First up was a return visit to the American Museum of Natural History for Race to the End of the Earth. What's better on a sweltering day than a little polar exploration?
The exhibit tells the story of the competition between British Navy Capt. Robert Scott and Norwegian explorer Roald Amundsen in 1910 to be the first to reach the South Pole.
It was a contest of unimaginable hardship, told through artifacts from the two expeditions, photographs and a time line that relates what they were up against every step of the way.
At right is an example of the wooden huts the British built at their camp. Apparently they were especially unprepared for how quickly the temperature plunged from cold to unbearably cold.
Just to give you an idea, last night's temperature at the Amundsen-Scott South Pole Station in Antarctica was -56 degrees Fahrenheit, with a wind chill that made it feel like -90. That's MINUS 90.
Neither expedition had the high-tech gear that polar researchers use today to make their work safer, no Gore-Tex to keep them warm. (They wore parkas made from reindeer fur and you can touch a sample - it's smooth and silky.)
The exhibit tells the story very well. It explains not just what happened but why. The decisions Scott and Amundsen made about what to bring, when to start out, their backgrounds and personalities, all figured in the outcome.

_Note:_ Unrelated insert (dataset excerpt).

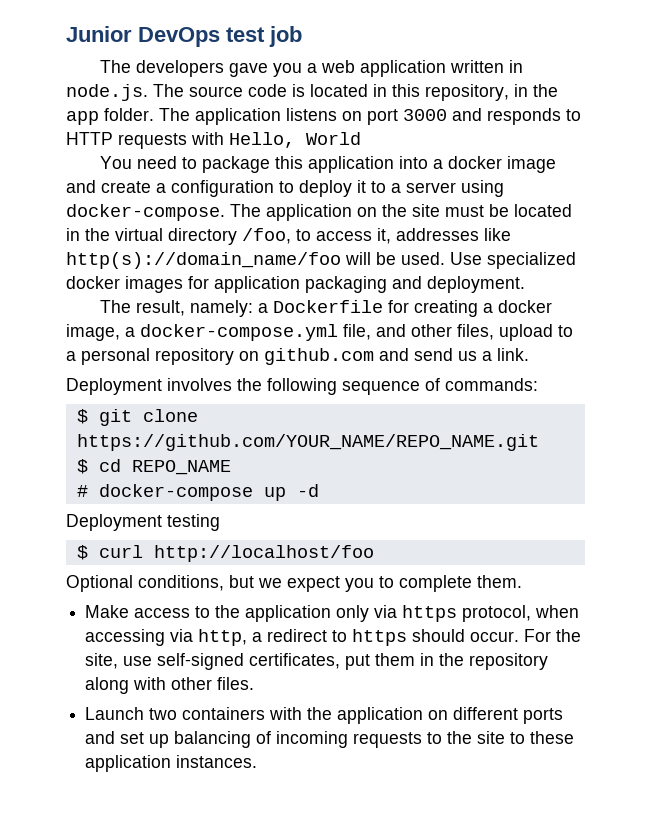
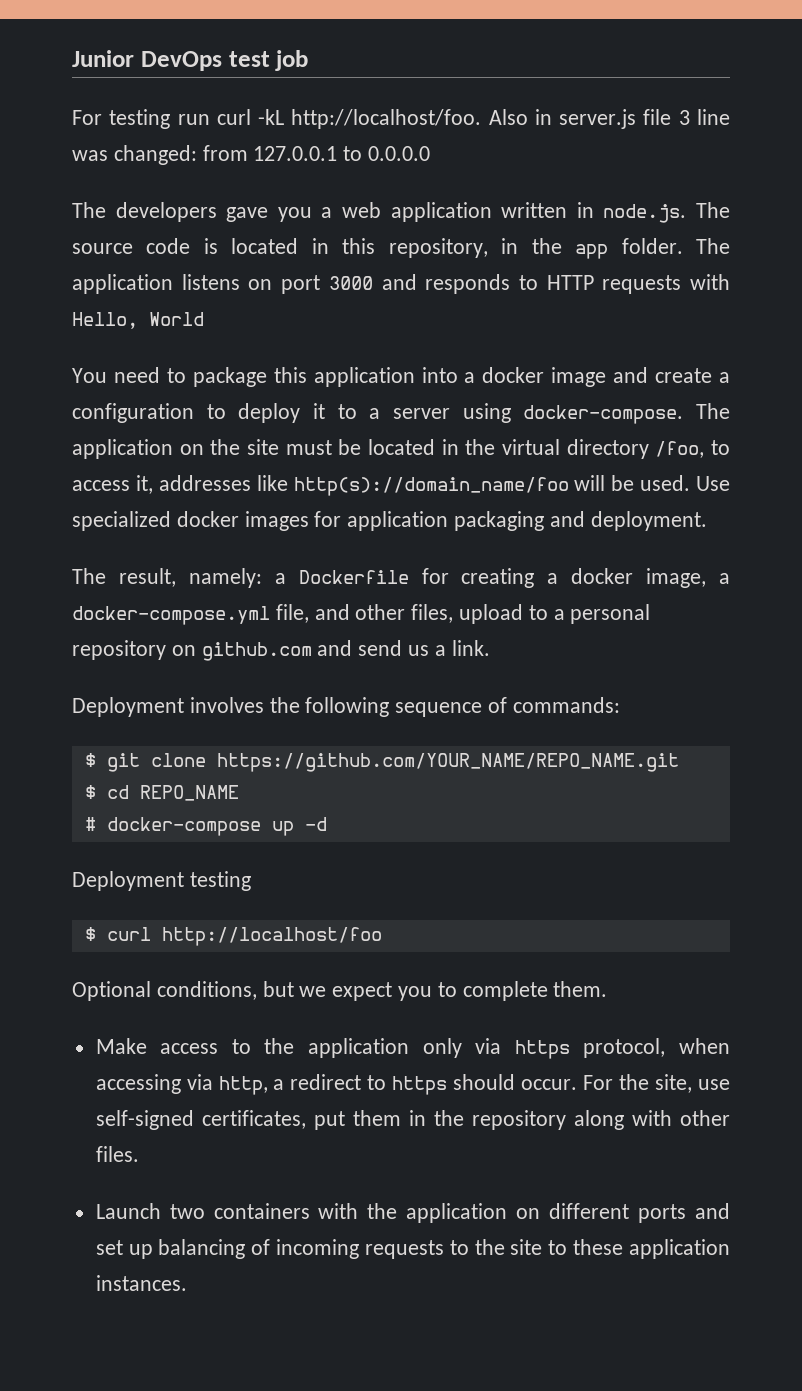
+ For testing run curl -kL http://localhost/foo. Also in server.js file 3 line was changed: from 127.0.0.1 to 0.0.0.0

Here's a segment NPR did about Race to the End of the Earth with the museum's Ross MacPhee and polar explorer John Huston. The exhibit runs through Jan. 2.

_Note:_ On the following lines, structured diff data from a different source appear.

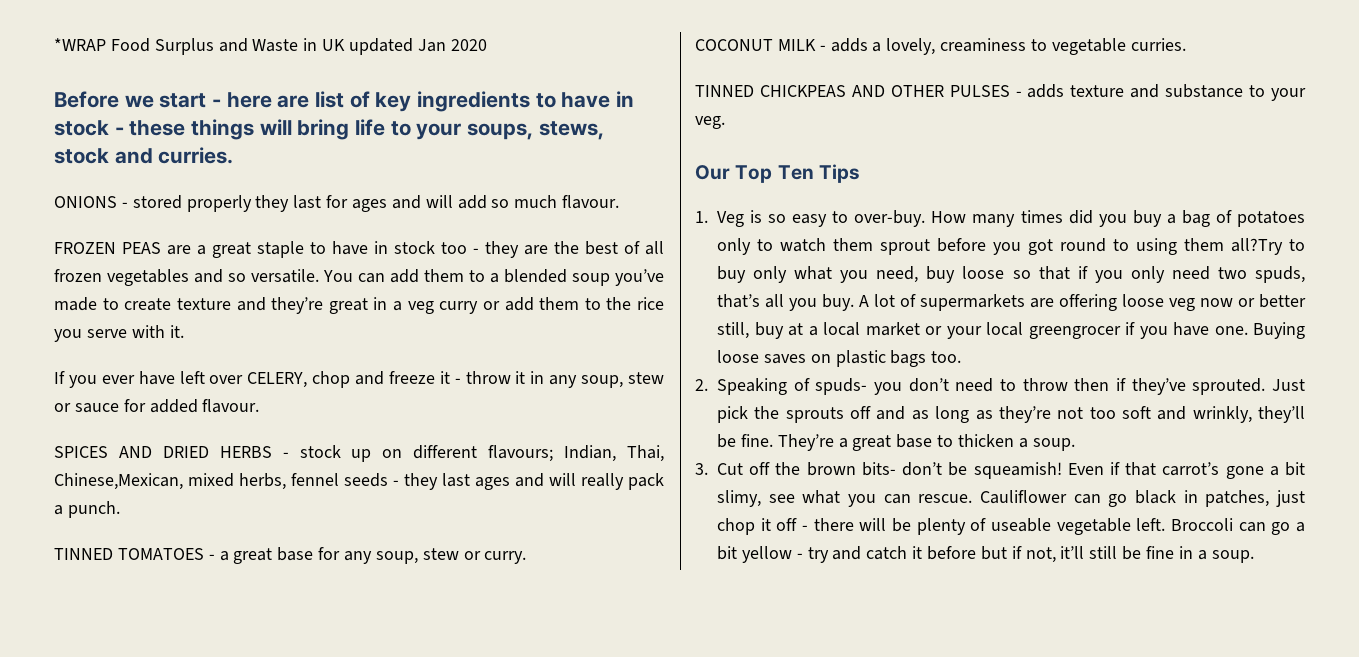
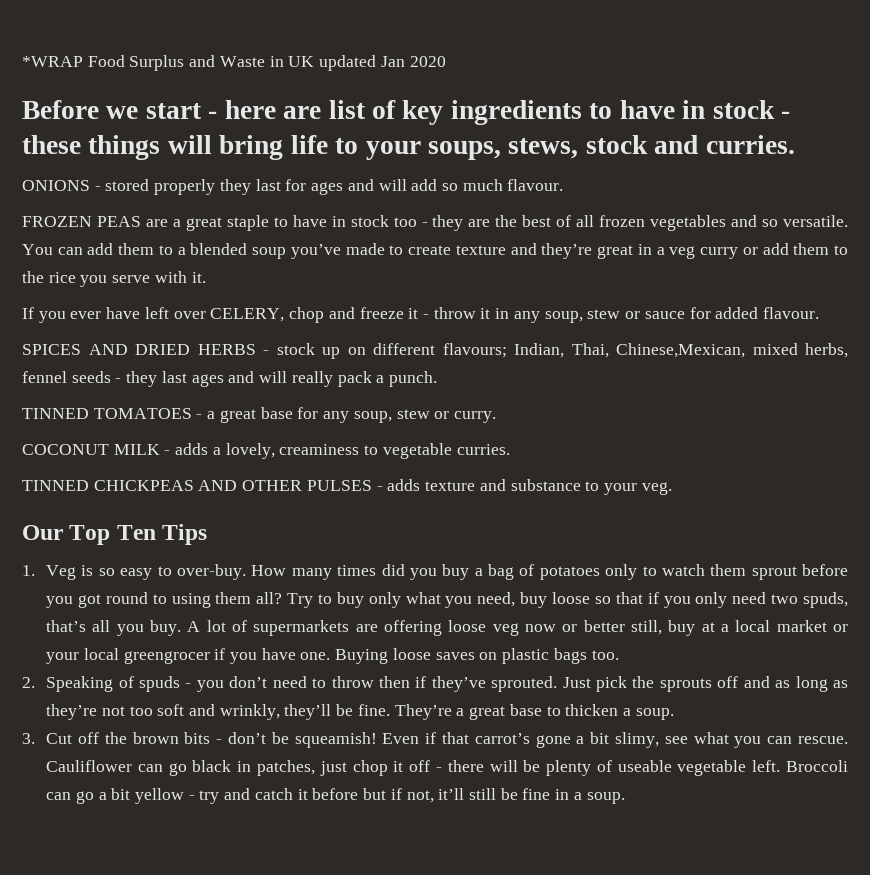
- How many times did you buy a bag of potatoes only to watch them sprout before you got round to using them all?Try to buy only what you need, buy loose so that if you only need two spuds, that’s all you buy.
+ How many times did you buy a bag of potatoes only to watch them sprout before you got round to using them all? Try to buy only what you need, buy loose so that if you only need two spuds, that’s all you buy.
- 2. Speaking of spuds- you don’t need to throw then if they’ve sprouted.
+ 2. Speaking of spuds - you don’t need to throw then if they’ve sprouted.
- 3. Cut off the brown bits- don’t be squeamish!
+ 3. Cut off the brown bits - don’t be squeamish!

I made my first trip to the Jewish Museum for the now-closed Curious George Saves the Day.
This was another interesting story that was unknown to me: how the husband and wife who wrote and illustrated the Curious George books, Margret and H.A. Rey, fled Europe during World War II.
It was so poignant to read the handwritten letter that Hans Rey sent to his British publisher, telling him they made an "adventurous flight from Paris" by bicycle in June 1940, two days before the Nazis marched in.

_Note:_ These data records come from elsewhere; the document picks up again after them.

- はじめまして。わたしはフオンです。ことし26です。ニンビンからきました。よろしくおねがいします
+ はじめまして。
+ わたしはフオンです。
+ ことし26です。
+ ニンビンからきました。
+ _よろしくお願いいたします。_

After traveling by bicycle and train, the Reys reached Lisbon. They sailed from there to South America and finally to the United States, reaching New York City in October 1940. The first Curious George book was published a year later.
The mischievous monkey came from sketches of animals that Hans Rey made when he lived in Brazil in the 1920s and '30s and traveled along the Amazon selling goods. (Apparently, he also complained about the tropical heat, hence the Man with the Yellow Hat.)
The theme of narrowly escaping peril that figures into Curious George's adventures parallels the Reys' escape from the Nazis. (It's amazing how deep children's books are once you learn about the background.)
Curious George Saves the Day moves to the Contemporary Jewish Museum in San Francisco from Nov. 14 - March 13, 2011. Here's more about the exhibit from the WBUR radio program On Point.
I don't eat much red meat but I'd been hearing so much about the Shake Shack, which opened in midtown Manhattan, that I really wanted to try it.
Well, the line stretched out the door and down the street. I don't think I've ever stood in a longer line to get a hamburger. All told, it took about 30 minutes.
The verdict: delicious! I was afraid it would be dry, tasteless fast-food fare. Just the opposite.
My Shack Burger with lettuce and tomato was juicy, flavorful, not overly greasy. And the mayonnaise-based Shack Sauce provided the perfect condiment. Accompanied by a refreshing Arnold Palmer, it was a nice light pre-theatre dinner.
Finally, I walked by the fire station at 8th Avenue and 48th Street that houses Engine Co. 54, Ladder 4.
The "Pride of Midtown," which protects Broadway, proudly proclaims that it's "never missed a performance." Judging from the mural, they really get into the role, too.
If you pass by, stop for a moment at the memorial to the 15 men from the station who lost their lives responding to the Sept. 11 attacks. Firefighters enter places where everyone else is trying to flee. Heroes all.